Sabtu, 06 April 2013

Kota Kreatif & Masyarakat Kreatif


Kota Kreatif & Masyarakat Kreatif
Oleh: Koko Wijayanto

            Dewasa ini tentu kita akrab dengan istilah “kreatif”. Dapat didefinisikan, menurut kamus besar bahasa Indonesia kreatif memiliki ialah daya cipta; memiliki kemampuan untuk menciptakan; mengandung daya cipta. Sama dengan itu, kreatif juga sangat akrab dengan pekerjaan yang menghendaki kecerdasan dan imajinasi.[1]

Seperti yang dapat diketahui bersama, kota Yogyakarta adalah salah satu kota yang dipandang kebanyakan orang sebagai kumpulan orang-orang kreatif. Hingga ada slogan atau julukan kota Yogyakarta ini sebagai pusat kota kreatif. Bersinggungan dengan itu, kota Yogyakarta―yang akrab di dengar dengan sebutan “Jogja”―telah terbukti memberi teladan. Dalam artian, telah banyak seniman, musisi, hingga sang inovasi dagang dalam mengapresiasikan kreasinya secara kreatif lahir atau telah dibesarkan di kota tempat Hamengkubuono X meminpin sebagai raja Ngayogyakarta―sekaligus menjabat sebagai gubernur D.I. Yogyakarta. Hal ini terbukti telah terwujud dari banyaknya karya mulai lukisan, musik, sastra hingga bentuk-bentuk kerajinan yang dibuat oleh masyarakat setempat.

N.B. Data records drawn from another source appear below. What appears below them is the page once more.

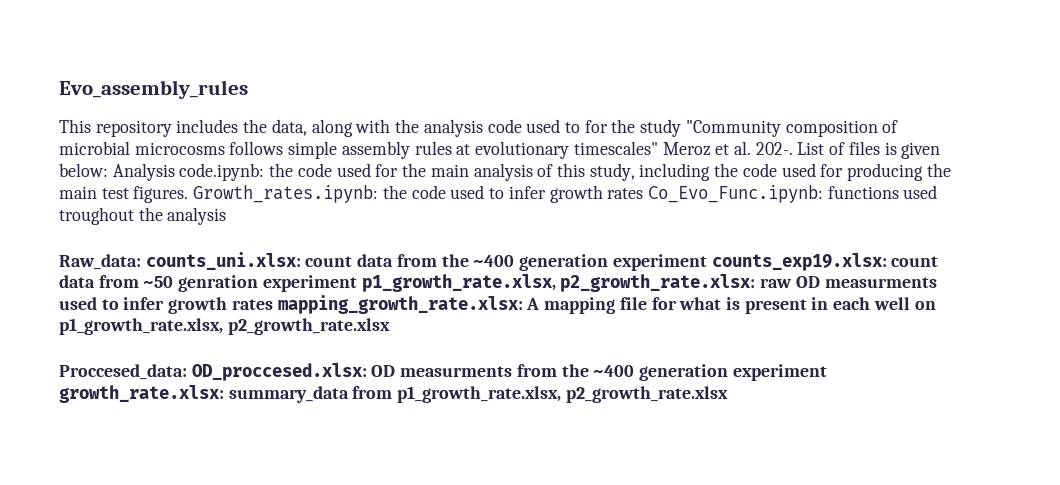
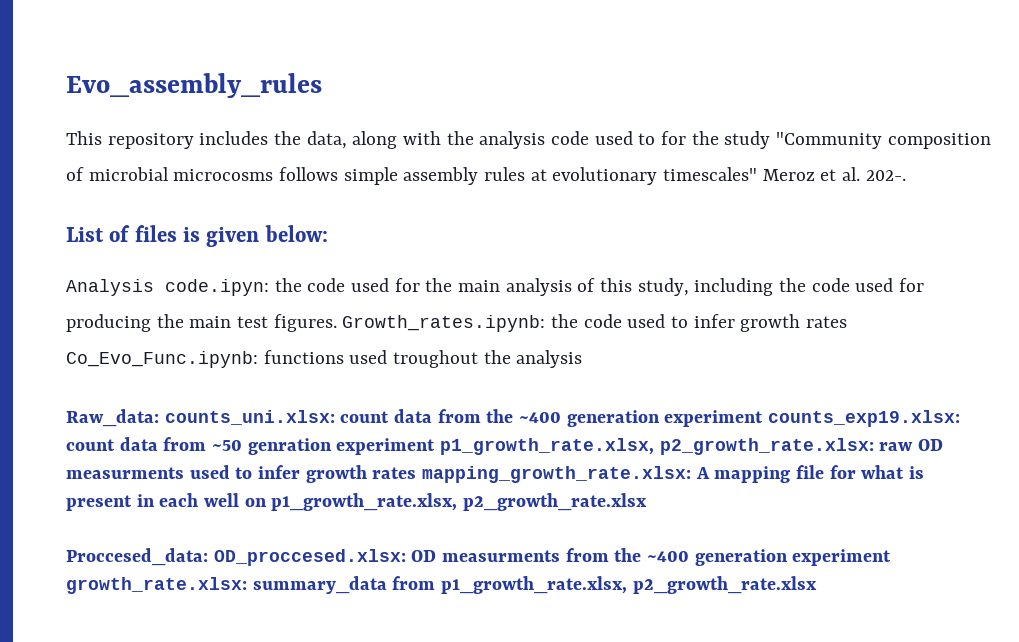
(793, 148) none -> (906, 175) //
[112,163,265,181] Analysis code.ipynb: -> [66,279,269,296] // Analysis code.ipyn:

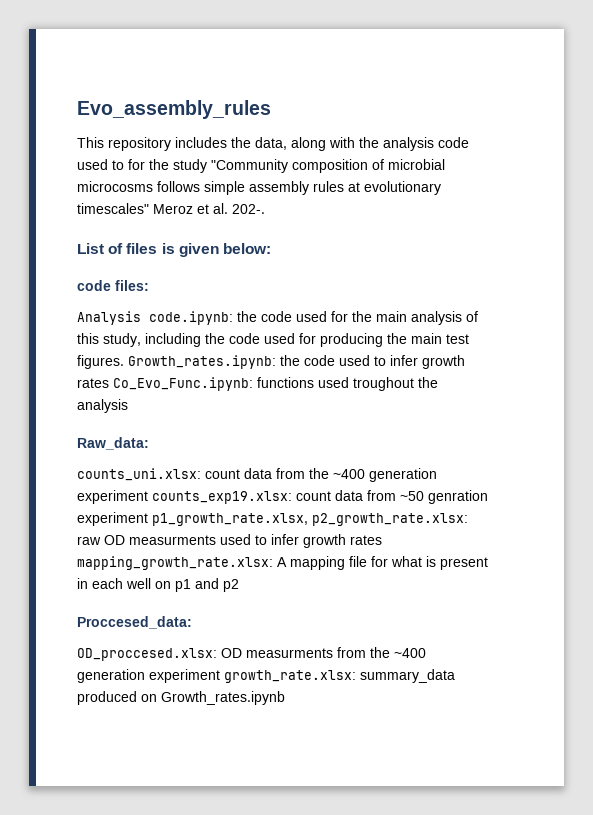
(328, 233) none -> [77,280,149,291] // code files:
[165,279,269,296] code.ipyn: -> [149,311,233,325] code.ipynb:
(159, 418) none -> (149, 443) //
[271,493,648,511] p1_growth_rate.xlsx, p2_growth_rate.xlsx -> [175,578,239,592] p1 and p2
(208, 557) none -> (192, 622) //
[392,576,817,594] from p1_growth_rate.xlsx, p2_growth_rate.xlsx -> [77,691,285,705] produced on Growth_rates.ipynb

Seiring dengan berjalannya waktu, kebiasaan kreatif ini pun muncul pada salah satu daerah di Jogja yang kini dikenal masyarakat luas dengan nama Kampoeng Cyber (baca: Kampung Cyber). Kampung ini terletak di Kelurahan Patehan RT 36, Yogyakarta. Warga setempat menamakan kampungnya menjadi Cyber Village RT 36 Taman.  Awal mula munculnya kampung ini bermula pada gagasan pemerintah terkait degan wacana program internet masuk desa. Bersinggungan dengan itu, warga secara bersama dalam kinerja gotong-royongnya mulai mengabdikan kampungnya menjadi salah satu sudut kota yang mengusung ide mencerdaskan masyarakat agar melek teknologi informasi.[2] Disamping sisi, hal ini berguna untuk siapa saja yang tinggal di kampung setempat. Adapun wujud kreatifitasnya ialah tak melulu bergantung dengan uluran tangan dari pemerintah dalam membangun suatu wilayah (baca: daerah).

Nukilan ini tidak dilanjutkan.